*** Opening of DATASET EXCERPTS ***

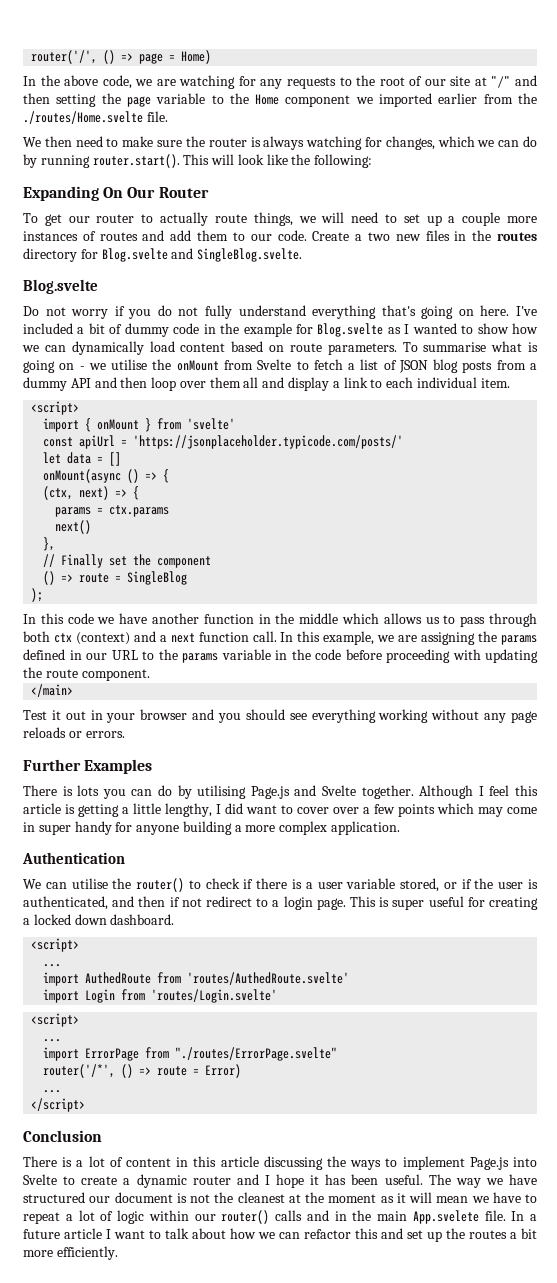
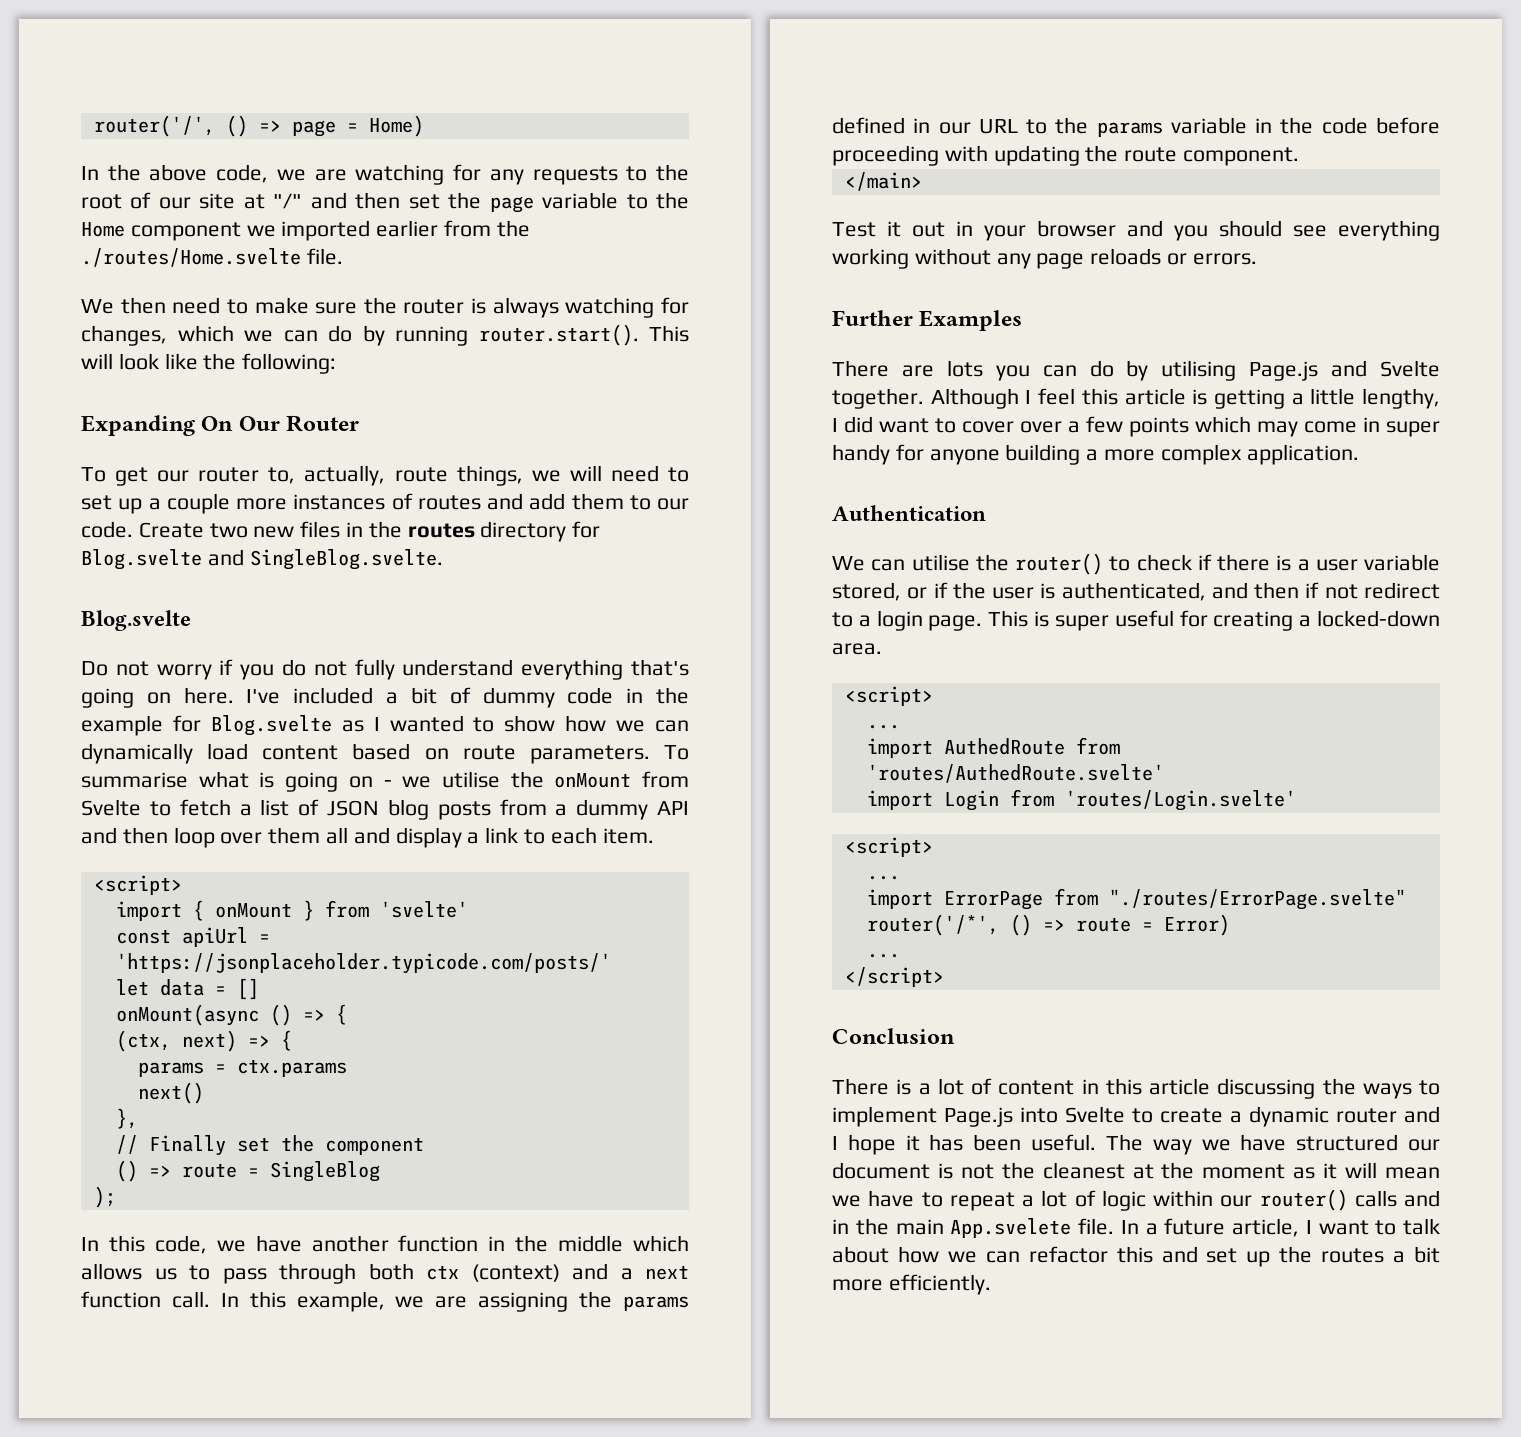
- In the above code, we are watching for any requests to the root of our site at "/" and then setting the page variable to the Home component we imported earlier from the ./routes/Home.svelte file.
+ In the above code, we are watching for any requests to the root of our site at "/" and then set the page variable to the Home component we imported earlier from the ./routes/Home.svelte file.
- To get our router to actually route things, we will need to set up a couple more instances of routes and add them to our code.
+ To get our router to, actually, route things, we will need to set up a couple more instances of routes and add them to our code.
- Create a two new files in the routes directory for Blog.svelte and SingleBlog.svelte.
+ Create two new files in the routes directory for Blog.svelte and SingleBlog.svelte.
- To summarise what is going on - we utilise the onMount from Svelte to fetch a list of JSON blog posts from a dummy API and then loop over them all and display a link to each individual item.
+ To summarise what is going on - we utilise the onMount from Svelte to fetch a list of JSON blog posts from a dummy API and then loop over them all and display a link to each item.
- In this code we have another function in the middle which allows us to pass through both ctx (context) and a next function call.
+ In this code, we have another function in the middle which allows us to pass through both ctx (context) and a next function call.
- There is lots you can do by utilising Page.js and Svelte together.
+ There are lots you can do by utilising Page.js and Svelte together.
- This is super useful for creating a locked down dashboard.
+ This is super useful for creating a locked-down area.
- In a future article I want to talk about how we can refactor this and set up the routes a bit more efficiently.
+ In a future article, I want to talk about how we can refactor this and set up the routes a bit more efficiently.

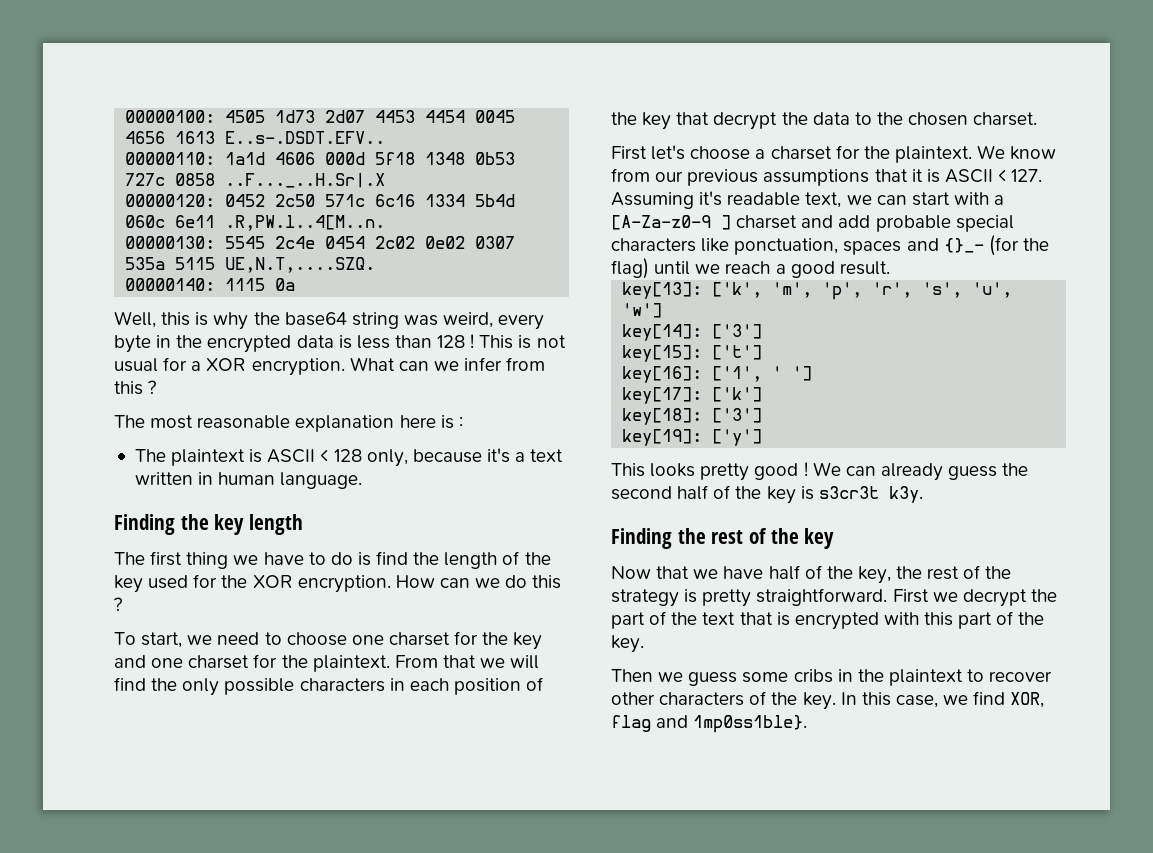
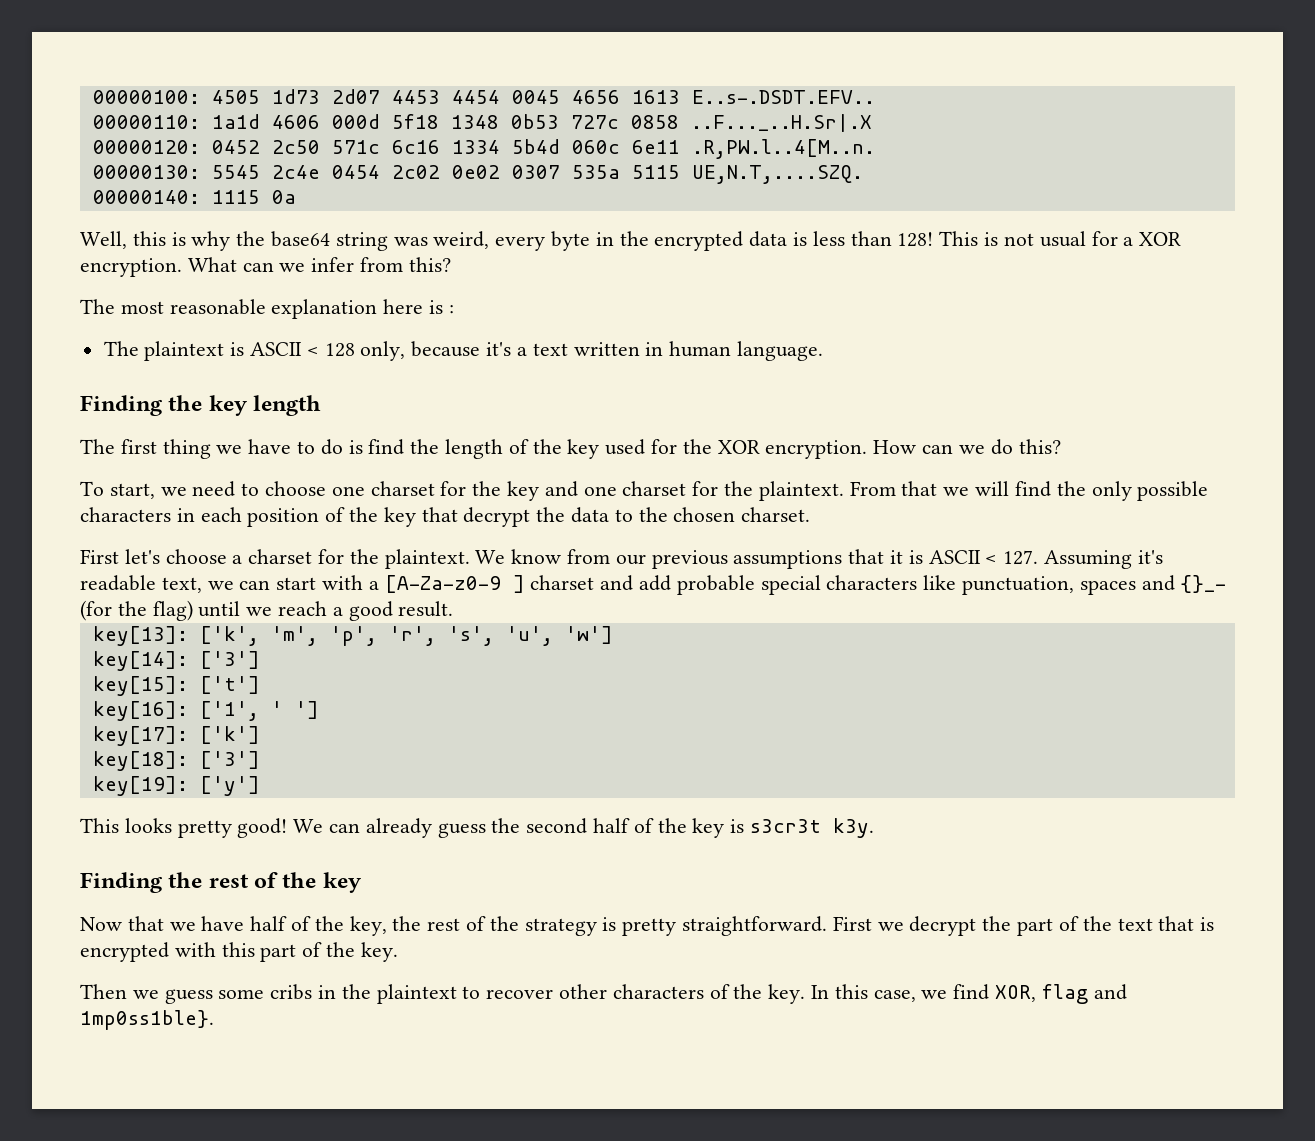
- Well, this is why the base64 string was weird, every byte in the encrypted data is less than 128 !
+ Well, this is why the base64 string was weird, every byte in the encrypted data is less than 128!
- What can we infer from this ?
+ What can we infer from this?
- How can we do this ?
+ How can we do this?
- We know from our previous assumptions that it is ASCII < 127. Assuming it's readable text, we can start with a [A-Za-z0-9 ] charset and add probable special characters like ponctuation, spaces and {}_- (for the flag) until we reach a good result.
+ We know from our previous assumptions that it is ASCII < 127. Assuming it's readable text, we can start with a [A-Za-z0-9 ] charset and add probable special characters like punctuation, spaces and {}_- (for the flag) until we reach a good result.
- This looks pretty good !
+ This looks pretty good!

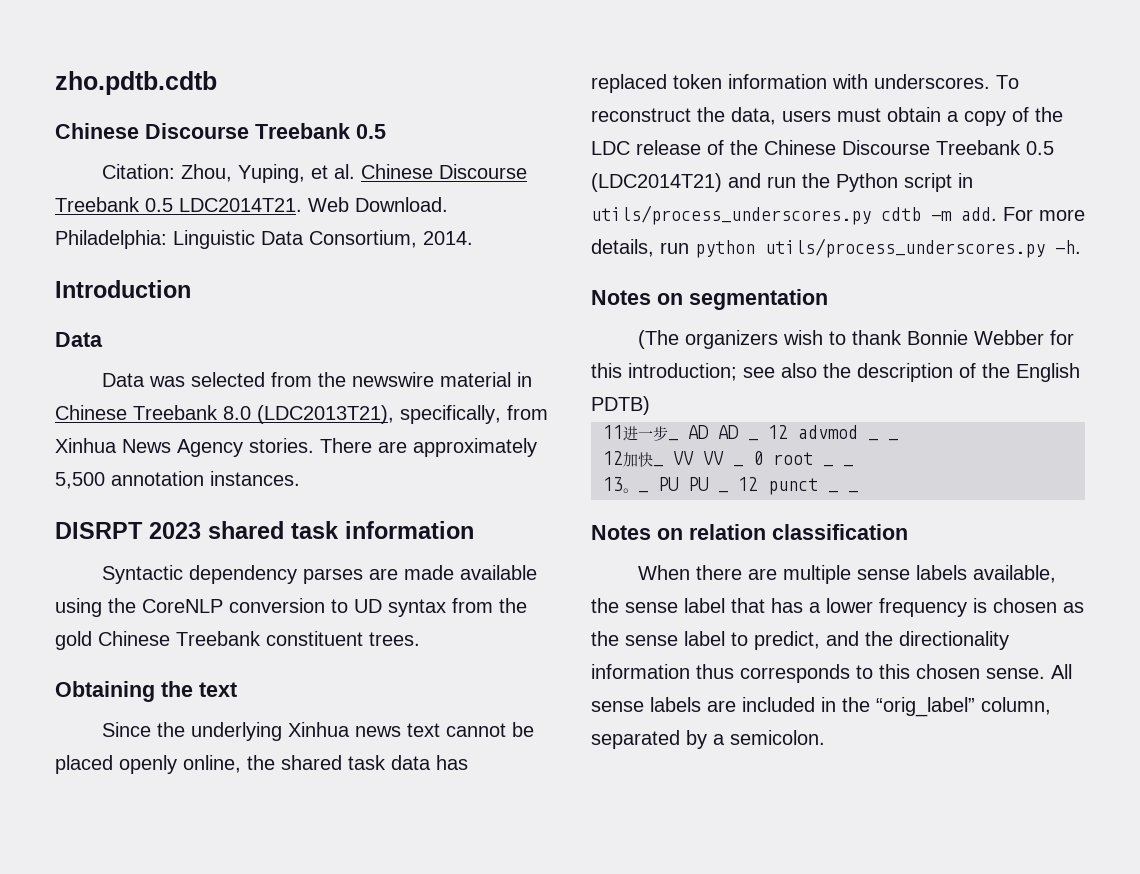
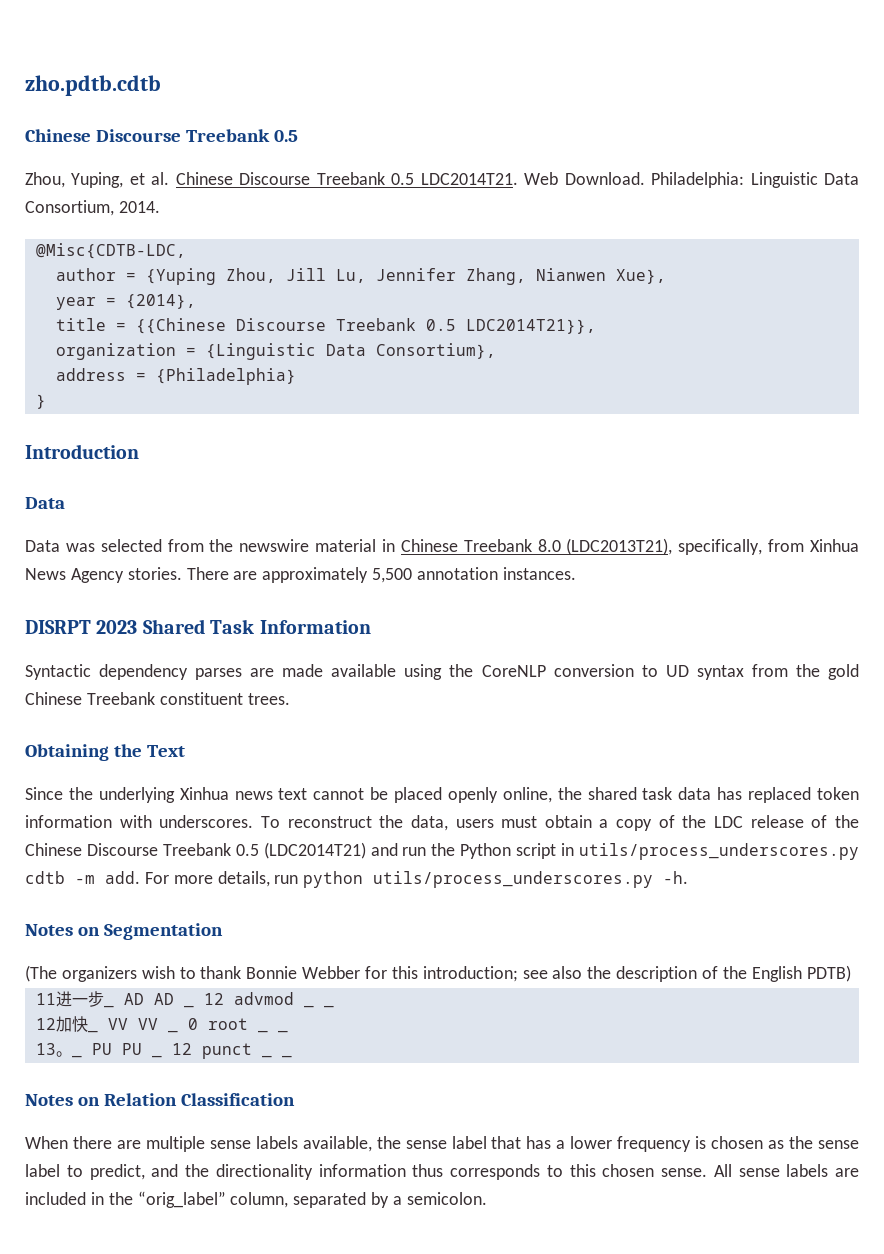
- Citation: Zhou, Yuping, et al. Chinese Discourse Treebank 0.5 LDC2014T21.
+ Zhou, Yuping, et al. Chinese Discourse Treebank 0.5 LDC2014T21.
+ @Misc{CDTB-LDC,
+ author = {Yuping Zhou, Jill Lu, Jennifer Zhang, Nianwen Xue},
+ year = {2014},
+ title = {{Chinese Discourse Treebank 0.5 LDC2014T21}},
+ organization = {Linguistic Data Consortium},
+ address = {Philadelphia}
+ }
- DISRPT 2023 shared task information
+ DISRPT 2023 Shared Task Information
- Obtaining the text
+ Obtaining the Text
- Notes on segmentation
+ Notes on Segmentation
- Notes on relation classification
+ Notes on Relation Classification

*** Close of DATASET EXCERPTS ***

WHAT NEEDS TO BE DONE → Copy word for word only the lines above from the one with "Create two new" through the one with "- We know from". Leave pictures out.

OUTPUT FOR THIS TASK →
+ Create two new files in the routes directory for Blog.svelte and SingleBlog.svelte.
- To summarise what is going on - we utilise the onMount from Svelte to fetch a list of JSON blog posts from a dummy API and then loop over them all and display a link to each individual item.
+ To summarise what is going on - we utilise the onMount from Svelte to fetch a list of JSON blog posts from a dummy API and then loop over them all and display a link to each item.
- In this code we have another function in the middle which allows us to pass through both ctx (context) and a next function call.
+ In this code, we have another function in the middle which allows us to pass through both ctx (context) and a next function call.
- There is lots you can do by utilising Page.js and Svelte together.
+ There are lots you can do by utilising Page.js and Svelte together.
- This is super useful for creating a locked down dashboard.
+ This is super useful for creating a locked-down area.
- In a future article I want to talk about how we can refactor this and set up the routes a bit more efficiently.
+ In a future article, I want to talk about how we can refactor this and set up the routes a bit more efficiently.

- Well, this is why the base64 string was weird, every byte in the encrypted data is less than 128 !
+ Well, this is why the base64 string was weird, every byte in the encrypted data is less than 128!
- What can we infer from this ?
+ What can we infer from this?
- How can we do this ?
+ How can we do this?
- We know from our previous assumptions that it is ASCII < 127. Assuming it's readable text, we can start with a [A-Za-z0-9 ] charset and add probable special characters like ponctuation, spaces and {}_- (for the flag) until we reach a good result.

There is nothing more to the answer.